The problem seems more complicated.
(0015706)
robhoes (reporter)
2016-04-11 16:35

Thanks, I was grepping for `caml_backtrace_buffer` and didn't notice the `#define backtrace_buffer`.

I suppose that the `thread_kill` function corresponds to the OCaml function `Thread.kill`, and is not called when the thread exits otherwise.
(0015707)
gasche (administrator)
2016-04-11 16:46

I looked at the issue a bit as well. I don't know anything about threads, but my understanding is that the code in
  otherlibs/threads/scheduler.c corresponds to vmthreads.cm(x)a
  otherlibs/systhreads/st_stubs.c corresponds to threads.cm(x)a
in particular, the problem that is being observed here is in the interaction between backtrace_prim.c (in either byterun or asmrun) and systhreads/st_stubs.c, rather than scheduler.c -- but we should also fix scheduler.c.
(0015709)
gasche (administrator)
2016-04-11 21:26

Here is my understanding of what is happening right now.

caml_thread_{enter,leave}_blocking_section follow a bracketing discipline where
- thread_enter_blocking_section will save global resources into
  a thread-specific storage space (the caml_thread_struct),
  including caml_backtrace_buffer and related backtrace-related globals
- thread_leave_blocking_section will restore the global resources
  from the thread-specific storage

st_stubs.c also has a "master runtime lock" that protects the global
data of the scheduler (list of current threads, etc.).

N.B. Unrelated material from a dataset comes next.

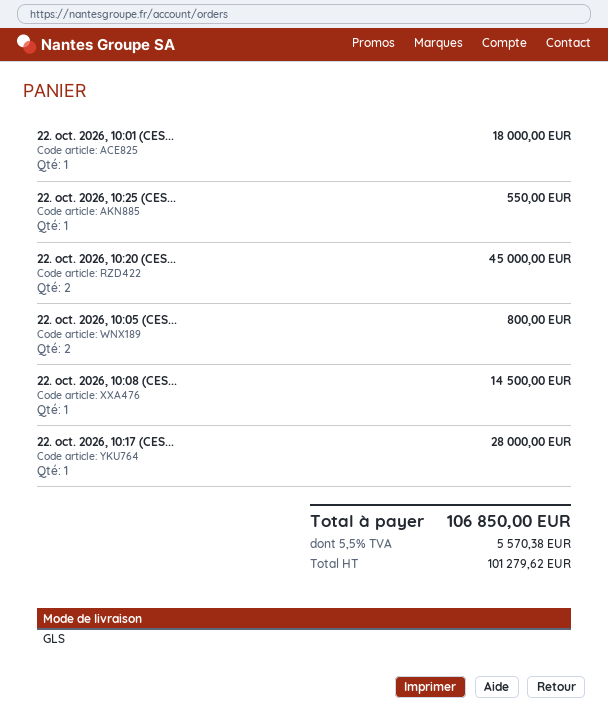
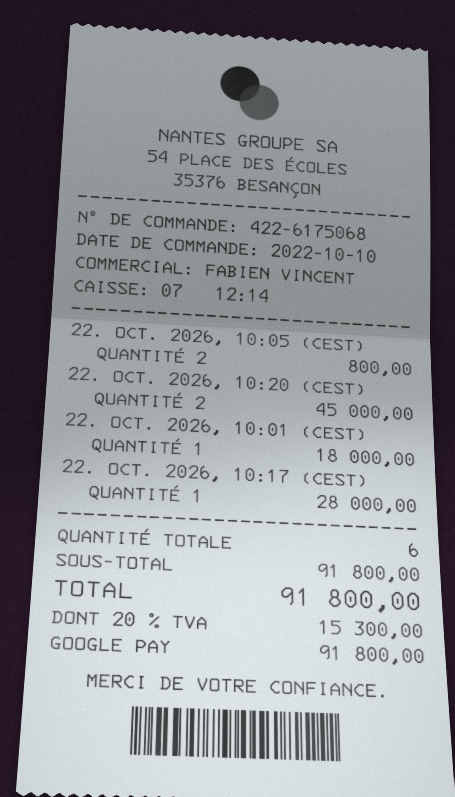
22. oct. 2026, 10:25 (CES...: 1 for 550.00 -> none
22. oct. 2026, 10:08 (CES...: 1 for 14500.00 -> none
tax: 5.5% = 5570.38 -> 20% = 15300.00
total: 106850.00 -> 91800.00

This lock must
be held at thread creation, deletion, scheduling time. It is also held
as long as a caml thread is still running, that is outside the
blocking section: it is acquired by
caml_thread_leave_blocking_section, and released by
caml_thread_enter_blocking_section.

I will call "thread-specific backtrace buffer" the value of the
thread-specific stored backtrace buffer, and "global backtrace buffer"
the global caml_backtrace_buffer value.

Upon creating a new thread, the thread-specific backtrace buffer is
set to NULL. Upon freeing a thread, it is freed if not NULL
anymore.

The memory leak happens as the following events happen in order
in your reproduction case, when a thread is created and then joined
from the "main thread":

0. thread creation: the new thread is created with its thread-specific
   buffer set to NULL

1. thread join (into the scheduler): the main thread releases control, enters the
   blocking section, storing the current global backtrace buffer as
   its thread-specific buffer.

2. thread join (out of the scheduler): the new thread gains control,
   leaves the blocking section, restoring its current thread-specific
   buffer (NULL) into the global backtrace buffer.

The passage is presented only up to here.